And people might be listening, they're like, "Well, I don't have time to cook because of this, that and the other." Or, "I don't have time to get enough sleep." And it's not about being perfect with your healthy habits, it's just trying to move in the right direction with all those healthy habits. So if it can't be optimal, which it can't always be optimal, that's just life. It doesn't work that way. What are things that you can do to be aware of what you're trading and to make it as best as you can with what you have?


Karina Inkster: Oh, that's such a good point. I think what you said about moving in the right direction and not being perfect, it reminds me of a quote I saw the other day, which is, "Consistently good is infinitely better than inconsistently perfect." So it's like there's all these diet plans and workout plans and what have you, where the expectation is you're 100% adhering to this thing or you're doing it wrong. And that'll happen maybe for 10% of the time. I mean, just realistically. So yeah, inconsistently perfect is not the goal, is basically what you're saying.
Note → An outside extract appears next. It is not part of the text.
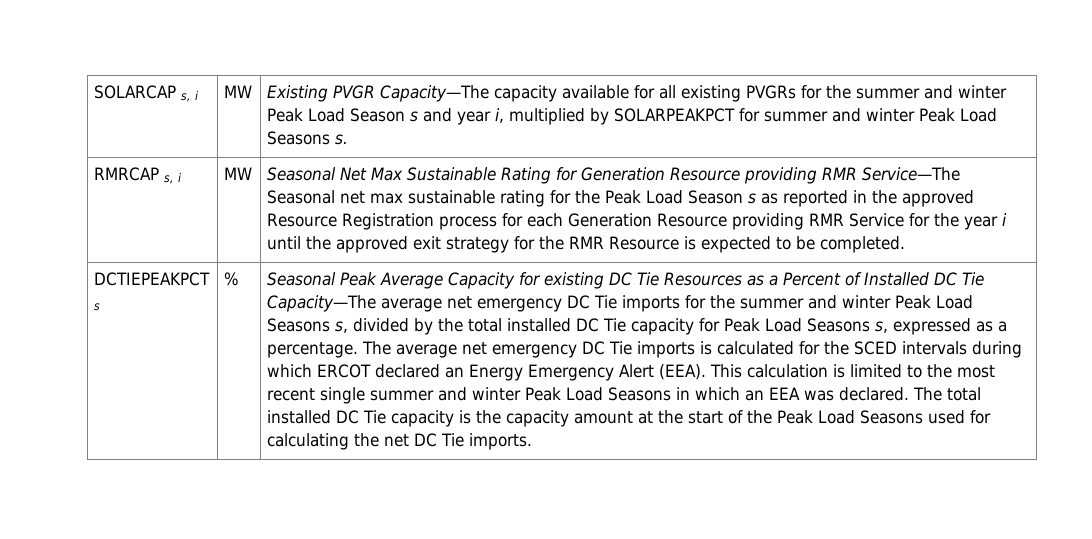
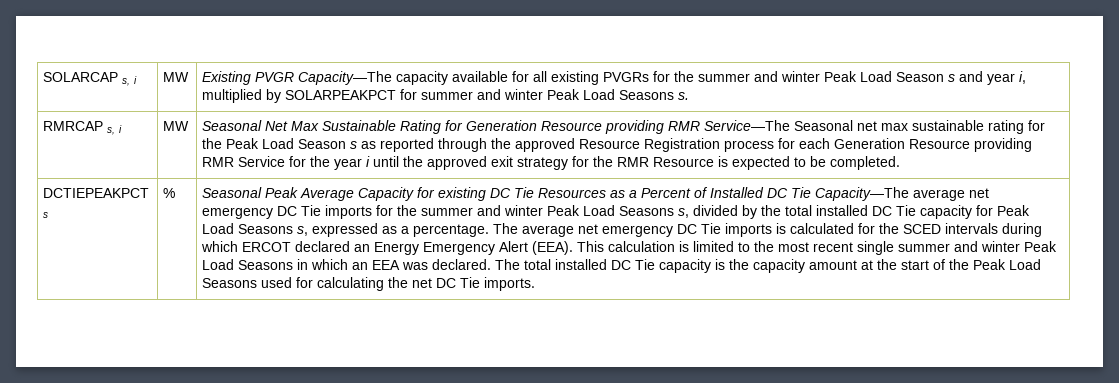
- Seasonal Net Max Sustainable Rating for Generation Resource providing RMR Service—The Seasonal net max sustainable rating for the Peak Load Season s as reported in the approved Resource Registration process for each Generation Resource providing RMR Service for the year i until the approved exit strategy for the RMR Resource is expected to be completed.
+ Seasonal Net Max Sustainable Rating for Generation Resource providing RMR Service—The Seasonal net max sustainable rating for the Peak Load Season s as reported through the approved Resource Registration process for each Generation Resource providing RMR Service for the year i until the approved exit strategy for the RMR Resource is expected to be completed.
Sonya Looney: Yeah, I mean I think the goal, and this is something I talk about a lot, I think the goal should be showing up. And showing up might look different depending on how you're feeling. If you're exhausted, showing up might be a very basic thing. If you're at your peak performance, showing up might look different of what that looks like, but showing up takes away the pressure of it needs to be perfect or not at all. So showing up for yourself from a dietary standpoint, it might not mean cooking this amazing meal. It might mean just eating beans and rice and throwing some salsa on top, or just the most basic thing. Or maybe for sports, like as a cyclist, we spend a lot of hours on a bike and some people will think, "Well, I only have an hour. It's not even worth doing it." But it's like, no, show up and do an hour.
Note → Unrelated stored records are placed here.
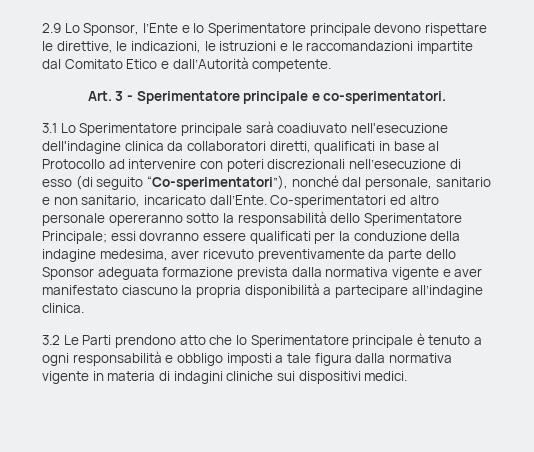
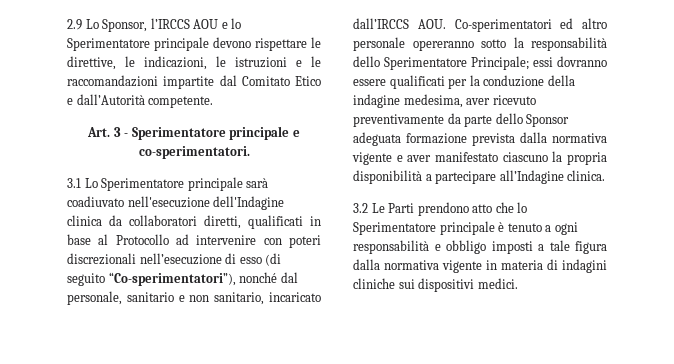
- 2.9 Lo Sponsor, l’Ente e lo Sperimentatore principale devono rispettare le direttive, le indicazioni, le istruzioni e le raccomandazioni impartite dal Comitato Etico e dall’Autorità competente.
+ 2.9 Lo Sponsor, l’IRCCS AOU e lo Sperimentatore principale devono rispettare le direttive, le indicazioni, le istruzioni e le raccomandazioni impartite dal Comitato Etico e dall’Autorità competente.
- 3.1 Lo Sperimentatore principale sarà coadiuvato nell'esecuzione dell'indagine clinica da collaboratori diretti, qualificati in base al Protocollo ad intervenire con poteri discrezionali nell’esecuzione di esso (di seguito “Co-sperimentatori”), nonché dal personale, sanitario e non sanitario, incaricato dall’Ente. Co-sperimentatori ed altro personale opereranno sotto la responsabilità dello Sperimentatore Principale;
+ 3.1 Lo Sperimentatore principale sarà coadiuvato nell'esecuzione dell'Indagine clinica da collaboratori diretti, qualificati in base al Protocollo ad intervenire con poteri discrezionali nell’esecuzione di esso (di seguito “Co-sperimentatori”), nonché dal personale, sanitario e non sanitario, incaricato dall’IRCCS AOU. Co-sperimentatori ed altro personale opereranno sotto la responsabilità dello Sperimentatore Principale;
- essi dovranno essere qualificati per la conduzione della indagine medesima, aver ricevuto preventivamente da parte dello Sponsor adeguata formazione prevista dalla normativa vigente e aver manifestato ciascuno la propria disponibilità a partecipare all’indagine clinica.
+ essi dovranno essere qualificati per la conduzione della indagine medesima, aver ricevuto preventivamente da parte dello Sponsor adeguata formazione prevista dalla normativa vigente e aver manifestato ciascuno la propria disponibilità a partecipare all’Indagine clinica.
So what does showing up look like to you and how can you make that your goal? Instead of thinking all or none, it has to be this perfect thing that's going to be the best possible or not at all.


Karina Inkster: A hundred percent. We always say in our coaching business, always something. Instead of all or nothing, it's always something. Doesn't have to be perfect, doesn't have to be anything crazy, but always something. So you always feel like you're moving forward.


Sonya Looney: And there's a compound effect of that too.


Karina Inkster: Absolutely. Well, this goes nicely into another topic we were going to touch on, which is your idea that people think there's something special about humans who achieve big things. So there's this idea that people who achieve extraordinary things are just extraordinary people, but really these high performers, if that's what you want to call them, they're normal humans with really extraordinary habits. And I love this because I'm a little nerdy about habits and things like atomic habits like James Clear's book. So what's your concept here around extraordinary habits?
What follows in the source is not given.